E-Travel Links Amtrak As Bookings At Parent Amadeus Drop
Boosted by increased ridership, Amtrak and Waltham, Mass.-based E-Travel today unveiled the previously anticipated direct link between the rail service and the E-Traveler corporate self-booking system.
Amtrak has reported an increase in ridership since Sept. 11 of about 12 percent nationally and 40 percent on the northeast Acela Express. "Acela is selling out a few times daily," said Amtrak Northeast Corridor spokeswoman Karen Dunn. Rail travel in recent weeks appears to have become a useful alternative to airlines for corporate travelers.
Phillip Morris manager of travel services operations Donna Muhlhausen noted a "dramatic increase" in the company's Amtrak bookings in the past few weeks. Phillip Morris is an E-Travel customer. Still, Dunn said, it may be too soon to track any shift in corporate policy toward rail. "We have reached out to our existing corporate partners, but most corporations are leaving travel choices up to the individual," she said. And in light of new military action, Dunn said, "It's going to be hard to predict what people's travel patterns are going to be."

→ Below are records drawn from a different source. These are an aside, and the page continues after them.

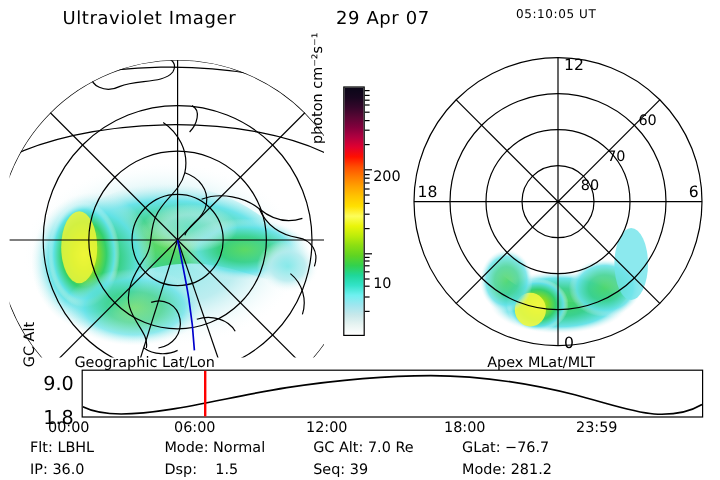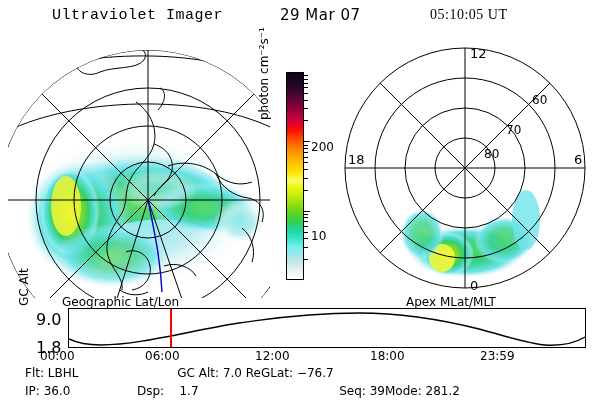--- a/index.html
+++ b/index.html
@@ -4,23 +4,23 @@
 <title>Ultraviolet Imager</title>
 <style>
   html,body{margin:0;padding:0;background:#ffffff;}
   body{width:600px;height:400px;overflow:hidden;
        font-family:"DejaVu Sans","Liberation Sans",sans-serif;color:#000;}
   #root{position:relative;width:600px;height:400px;}
   .abs{position:absolute;}
   .t{white-space:pre;line-height:1;}
 
   
-  #hdr-title{left:52px;  top:8px;  font-size:15px;letter-spacing:.5px;font-family:Liberation Mono, monospace;}
+  #hdr-title{left:52px;  top:8px;  font-size:15px;letter-spacing:.5px;}
   #hdr-date {left:280px; top:8px;  font-size:15px;letter-spacing:.5px;}
-  #hdr-time {left:430px; top:8px;  font-size:14px;letter-spacing:.5px;font-family:Liberation Serif, serif;}
+  #hdr-time {left:430px; top:8px;  font-size:10px;letter-spacing:.5px;}
 
   
   #cbar-wrap{left:286px;top:72px;width:18px;height:208px;}
   #cbar{width:18px;height:208px;border:1px solid #000;box-sizing:border-box;}
   #cbar-ticks{left:304px;top:72px;height:208px;width:6px;}
   #cbar-ticks i{position:absolute;left:0;height:1px;background:#000;display:block;}
   #cbar-ticks i.maj{width:6px;}
   #cbar-ticks i.min{width:4px;}
   .cb-lab{font-size:12px;left:311px;}
   #cb-axis-title{left:258px;top:120px;font-size:12px;
@@ -36,32 +36,32 @@
   #orbit-marker{background:#ff0000;width:2px;top:309px;height:38px;left:170px;}
   .alt-lab{font-size:16px;left:36px;}
   #alt-axis-title{left:18px;top:306px;font-size:12px;
       transform:rotate(-90deg);transform-origin:left top;white-space:nowrap;}
   .time-lab{font-size:12px;top:350px;}
 
   
   #status{left:8px;top:366px;font-size:12px;}
   #status .row{display:flex;}
   #status .cell{white-space:pre;}
-  .c0{width:112px;margin-left:17px;} .c1{width:120px;} .c2{width:124px;} .c3{width:124px;text-align:right;} .c4{width:120px;}
+  .c0{width:112px;margin-left:17px;} .c1{width:120px;} .c2{width:124px;} .c3{width:124px;} .c4{width:120px;}
 
   svg{display:block;}
   text{font-family:"DejaVu Sans","Liberation Sans",sans-serif;}
 </style>
 </head>
 <body>
 
 <div id="root">
 
   <div class="abs t" id="hdr-title">Ultraviolet Imager</div>
-  <div class="abs t" id="hdr-date">29 Mar 07</div>
+  <div class="abs t" id="hdr-date">29 Apr 07</div>
   <div class="abs t" id="hdr-time">05:10:05 UT</div>
 
   <div class="abs" style="left:8px;top:40px;">
   <svg width="262" height="258" viewBox="0 0 262 258">
     <defs>
       <clipPath id="clipL">
             <circle cx="140" cy="160" r="150"></circle>
           </clipPath>
       <radialGradient id="auA" cx="50%" cy="50%" r="50%">
         <stop offset="0%" stop-color="#f4f82a"></stop>
@@ -248,25 +248,26 @@
   <div class="abs t time-lab" style="left:40px">00:00</div>
   <div class="abs t time-lab" style="left:145px">06:00</div>
   <div class="abs t time-lab" style="left:255px">12:00</div>
   <div class="abs t time-lab" style="left:370px">18:00</div>
   <div class="abs t time-lab" style="left:480px">23:59</div>
 
   <div class="abs" id="status">
 
     <div class="row">
       <div class="cell c0"><span>Flt:</span> <span>LBHL</span></div>
+      <div class="cell c2"><span>Mode:</span> <span>Normal</span></div>
       <div class="cell c3"><span>GC Alt:</span> <span>7.0 Re</span></div>
       <div class="cell c4"><span>GLat:</span> <span>−76.7</span></div>
     </div>
 
     <div class="row" style="margin-top:4px">
       <div class="cell c0"><span>IP:</span> <span>36.0</span></div>
-      <div class="cell c2"><span>Dsp:</span> <span>   1.7</span></div>
+      <div class="cell c2"><span>Dsp:</span> <span>   1.5</span></div>
       <div class="cell c3"><span>Seq:</span> <span>39</span></div>
       <div class="cell c4"><span>Mode:</span> <span>281.2</span></div>
     </div>
 
   </div>
 </div>
 
 </body></html>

In a separate announcement, E-Travel's parent company, Madrid-based Amadeus Global Travel Distribution, today outlined the impact of the Sept. 11 events on bookings. Bookings for the third quarter declined 3.6 percent over the same quarter in 2000. Bookings in the United States dropped 45.2 percent between Sept. 11 and Sept. 30, compared with the same period in 2000, and overall bookings in the same period fell 27.5 percent. U.S. bookings during the first week of October were down by 32 percent year over year.